Gerçekten sevgili Peygamberimiz, bir müddetten beri rahatsız idiler. Bunu bilen
Medîneliler öbek öbek toplanıp, üzüntülerini paylaşıyorlardı. Yüreği, sevgi ve
ayrılık üzüntüsüyle çarpan, Hazret-i Ebû Bekir de ağladı. Biraz sonra da,
Efendimizin mübârek evlerine vardı. Gördüklerini, duyduklarını saygı ile arzetti.
Sevgili Peygamberimiz çektiği bütün acılara rağmen, mescide geçtiler. Bunu gören
Eshâb-ı kirâm da oraya koşuştular. Efendimizin üzerlerinde, uzun bir hırka ve
başlarında, siyah sarık bulunuyordu. Güzel bir hutbe okudular. Önce Allaha hamd
ve şükrettiler. Sonra da ağır ağır buyurdular ki:
- Ey Nâs! Sizlere, Ensârı ya'nî Medîneli Müslümanları vasiyet ediyorum. Diğer
insanlar çoğalıyor. Ensâr ise azalıyor. Onlar, kendi zararlarına bile olsa, size
karşı vazîfelerini yerine getirdiler. Artık sizler de, Onları kollayın.

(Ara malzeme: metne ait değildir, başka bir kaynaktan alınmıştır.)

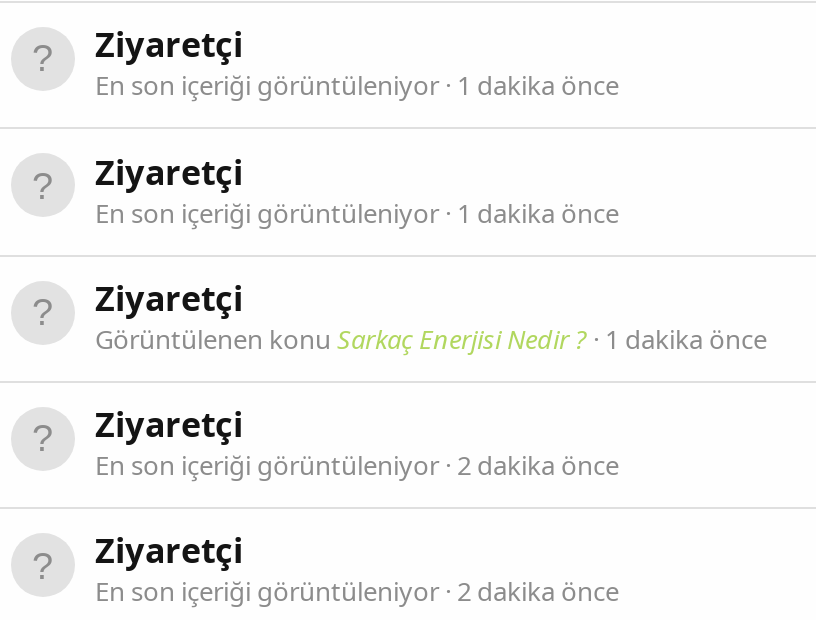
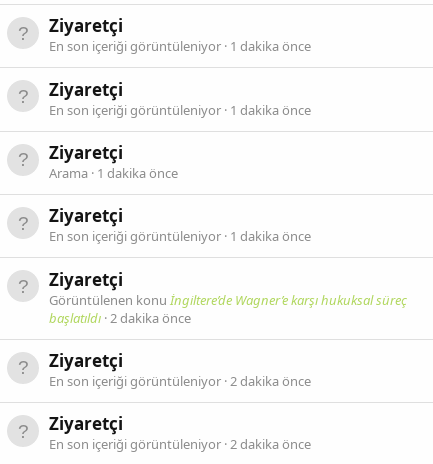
- Görüntülenen konu Sarkaç Enerjisi Nedir ? 1 dakika önce
+ Arama 1 dakika önce
+ Ziyaretçi
+ En son içeriği görüntüleniyor 1 dakika önce
+ Ziyaretçi
+ Görüntülenen konu İngiltere’de Wagner’e karşı hukuksal süreç
+ başlatıldı 2 dakika önce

İstemiyerek sizlere, bir kusurları dokunursa; o kusurlarından vazgeçiverin!
Bu, sevgili Peygamberimizin son Hutbeleri oldu. Bir daha minbere çıkamadılar.
Dünya hayatlarını ve Peygamberlik vazîfelerini, şerefle tamamladılar.
Her ikisini de gördüm
Gözyaşları arasında, Hazret-i Enes dedi ki:
- Sevgili Peygamberimizin Medîne'ye geldikleri günü de, vefât ettikleri günü de
gördüm. Müslümanlar birincisi kadar sevinçli; ikincisi kadar elemli gün
yaşamadılar.
Hazret-i Enes'in babası Mâlik, hicretten önce Müslüman olmamış ve Hazret-i
Enes'in annesi Ümmü Süleym ile kavga etmiş ve evden ayrılmıştı. Çıktığı bir
seferde ölmüştü. Ümmü Süleym daha sonra Ebû Talhâ ile evlenmişti.
Hazret-i Enes bütün gazâlara katıldı. Büyük Bedir zaferinde, 12 yaşında olduğu
hâlde, savaş alanındaydı. Efendimizin vefâtlarında 20 yaşında bulunuyordu. 70-80
yıl daha yaşadı. Efendimizin en yakınlarında bulunduğu için; O'nun bütün emir ve
yasaklarını çok iyi biliyordu. Bunları olduğu gibi, Müslümanlara nakletti. Uzun
ömrünü yalnız, bu işe vakfetti.
Hazret-i Ebû Bekir devrinde, Bahreyn'de zekât ve vergi toplamaya memûr edildi.
Hazret-i Ömer zamanında, Basra'ya yerleşti. Hayatının sonuna kadar orada, ilim
öğretmeye devam etti. Çok ve kıymetli talebeler yetiştirdi. Hasan-ı Basrî
hazretleri, bunlar arasındadır. 100 yaşlarında, Basra'da vefât etti.